Размер шрифта
-
+

Звезды царской эстрады - стр. 29

А вот другой, в таком же духе эпизод, как и первый, связанный с морем и с моим выступлением на торжественном концерте Славянского общества. У меня был большой друг капитан ледокола. Звали его Женею Ляховецким. Предлагает мне как-то Женя:

– Желаешь пойти с нами на ледоколе? Предстоит интересная операция. Под Очаковом шестнадцать иностранных судов скованы льдом и не могут двинуться. Надо их освободить.

– А сколько времени уйдет на это освобождение? – спросил я.

– Пустяки. Дня три-четыре, не более. А ты разве чем-нибудь связан?

– И даже очень! Через шесть дней я выступаю на концерте и уже накануне должен быть в Одессе.

– Будешь! – уверенно пообещал Ляховецкий.


Одесский порт. 1880-е


Странствование на ледоколе было одним наслаждением. Дивный воздух, чудная кухня, отличный винный погреб и большая удобная каюта – последнее слово комфорта в самом конце прошлого столетия. Мы двинулись к Очакову и действительно увидели целое кладбище недвижимых, затертых льдом пароходов. Мощною бронею сковала их толща льда. Мой друг принялся выполнять возложенную на него задачу и выводить пароходы, один за другим, из ледяного плена. Но еще не все узники были освобождены, как Ляховецкий получил новое задание. В те времена о радио никто и не мечтал, и задание было получено примитивным путем. Какой-то старик, повязанный башлыком, с обмерзшими усами, ковыляя по льду, не спеша доставил на ледокол из Очакова приказ поспешить в открытое море на спасение погибающего судна. Это внесло разнообразие и новинку предвкушаемых сильных ощущений в нашу монотонную работу. Ледокол устремился на всех парах в указанном направлении. Через несколько часов мы были на месте кораблекрушения. Увы, мы опоздали – не по нашей, конечно, вине. От судна и экипажа ничего не осталось. Всё, и одушевленное и неодушевленное, пошло ко дну. На студеной морской зыби, покачиваясь, плавали какие-то жалкие обломки. Всё, что могли сделать, это обнажить головы перед ледяной могилою неведомых нам людей в неведомом числе.

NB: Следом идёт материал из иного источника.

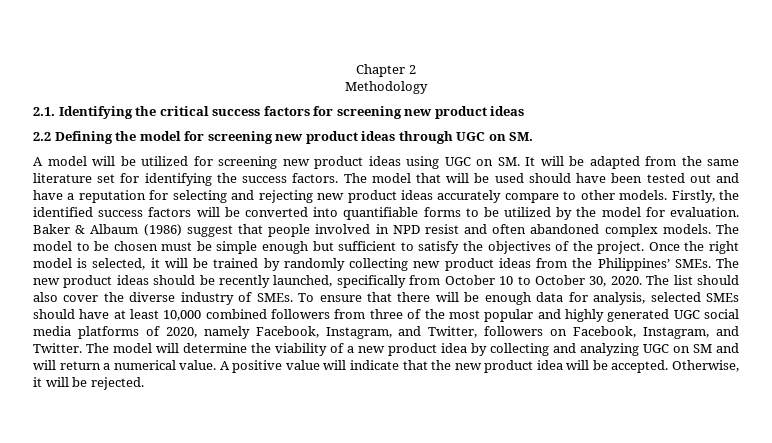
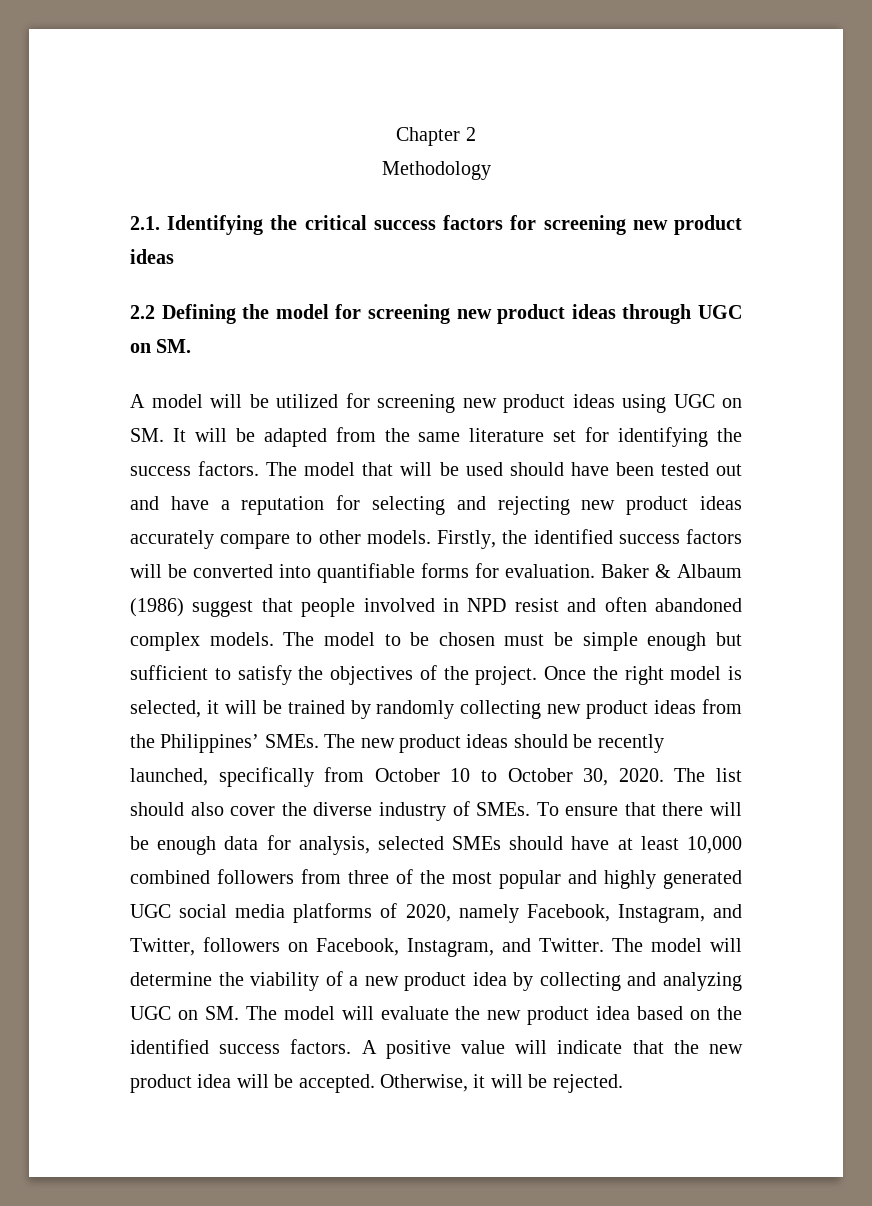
- Firstly, the identified success factors will be converted into quantifiable forms to be utilized by the model for evaluation.
+ Firstly, the identified success factors will be converted into quantifiable forms for evaluation.
- The model will determine the viability of a new product idea by collecting and analyzing UGC on SM and will return a numerical value.
+ The model will determine the viability of a new product idea by collecting and analyzing UGC on SM. The model will evaluate the new product idea based on the identified success factors.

Тяжелое настроение рассеялось понемногу, и ледокол, войдя в обычную жизнь, возвращался, чтобы закончить прерванную работу. На обратном пути я слушал песни матросов. Одна из них – ее пел не матрос, а кочегар – запомнилась мне, и я тут же обработал ее в музыкальном отношении.

Это была моя первая композиция. Называлась она «Вахта кочегара». Это было задолго еще до первой революции, но в тексте уже было что-то большевистское. А между тем, к слову сказать, не только матросы, но и кочегары – эти «парии машинного отделения» – обставлены были вполне добропорядочно во всех отношениях.